A numbness fell upon Bess as she fetched the barrow. Anne had wrapped Thomas tightly in his winding sheet; there was no time for coffins now. The women shifted his body onto a board, which they shuffled onto the barrow, and took him outside. It had started to rain, and since it was October, the water did not content itself with falling downward but descended at such an angle as to creep under every coat or collar. Bess and Anne did their best to move Thomas gently, but such was their fatigue and so hampered were they by the now sludgy graveside that they were reduced to simply tipping him into the watery hole. Wordlessly, they shoveled and scraped at the earth until the grave was filled. They stood silently contemplating the mound of soil in front of them. The rain ran unchecked down their faces. It coursed down their backs and dripped from their every hem. Bess waited for her mother to say something, some words of comfort or farewell or some attempt at commending his soul to God. But nothing came. Bess had not the heart to try. Where was the use in talking to God now? She reached out to touch Anne, but her mother swung about and strode for the house.
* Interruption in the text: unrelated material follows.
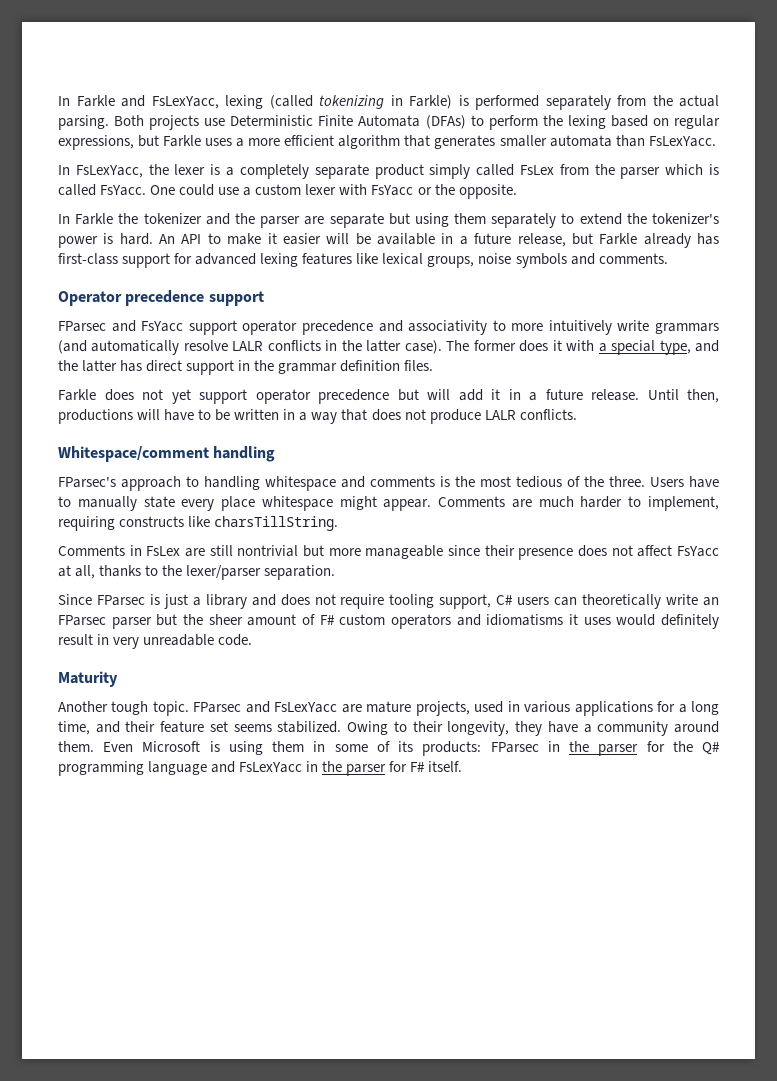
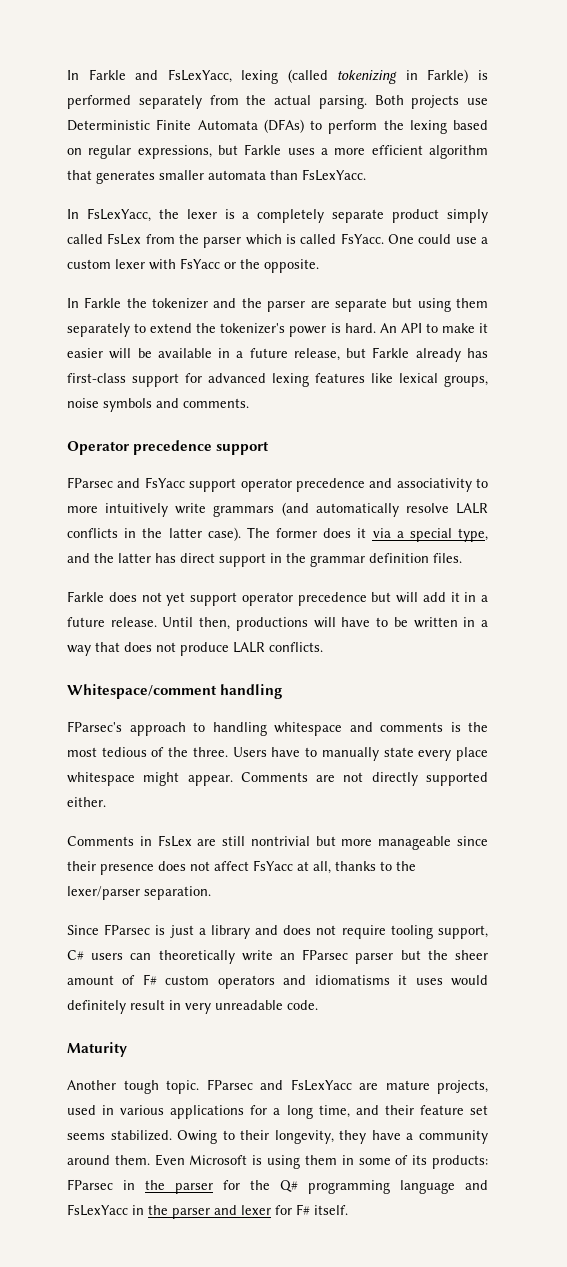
[566,340,595,351] with -> [372,528,391,538] via
[538,496,719,511] [58,516,339,531] much harder to implement, requiring constructs like charsTillString. -> [343,772,488,786] [67,797,106,807] not directly supported either.
(387, 770) none -> [214,1205,271,1215] and lexer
‘The living need us’ was all she said.
As Bess reached the cottage, she noticed for the first time the mark the searchers had left on the door. It proclaimed to the world that this was a plague house. Not a farm, not a home, not a cottage where people lived and were loved. Just a building harboring disease, a place to be despised and spurned. As Bess went inside, she wondered how many more graves she and her mo
ther would have to dig. And who would be left to dig their own.
That night Bess and her mother sat by the fire, too exhausted to work at their lace. Too low in spirit to bother to heat some pottage. They had finished a dry wedge of cheese and drained the final flagon of last year’s cider some hours before. Bess felt her stomach threaten to reject even that. She looked at her mother. The uneven light of the fire illuminated one side of her once-handsome face, casting deathly shadows beneath her eyes. A vision of how Thomas had looked the last time she saw him came into Bess’s mind. She shut her eyes against it, but still it persisted, worse in the darkness behind her closed lids. Instead, she looked toward Margaret. She was sleeping peacefully now, while John in the next bed moaned and turned over fitfully.
‘She does not seem to suffer so much now,’ Bess said to her mother.
Her mother continued to stare into the flames. ‘She is sleeping.’
‘That is good, surely? With rest can come healing.’
‘It can.’ Her mother’s voice carried no conviction.
Bess could stand her evasion no longer. ‘Will she live, Mama? Tell me she will.’
Now Anne changed the direction of her gaze. She looked first at where Margaret lay, then turned to face Bess. Even such small movements seemed to involve enormous effort.
‘She has the plague, Bess.’
‘But some survive it, do they not? Some live on.’
‘Some do. The strong and the grown. Those most likely to succumb are the weak. The old. And the very young.’ She had not the energy for emotion. The fire took her attention once again.
Bess got to her feet. ‘I will not let her die. I will not!’ she said. She swung the kettle over the heat, then fetched honey from the dairy. She poured hot water into a bowl and stirred in the amber syrup. She took it to Margaret. Propping the child up on bolsters, she spoke to her softly.
‘Come now, little Meg, see what I have for thee. Here.’ She lifted a spoonful of the warm liquid to her sister’s cracked lips. Margaret’s eyelids fluttered but did not open. Her neck was disfigured and swollen by the buboes on it. And those hideous lumps in turn bore a mass of red spots. Her skin was beginning to darken with the bleeding beneath the surface that gave the disease its nickname of the Black Death. Bess pushed such thoughts from her mind and gently prized open her sister’s lips, tipping a tiny sip of the honey-water into her mouth. It dribbled back out. She tried again. This time Margaret spluttered, but the taste stirred her a little so that she opened her reddened eyes.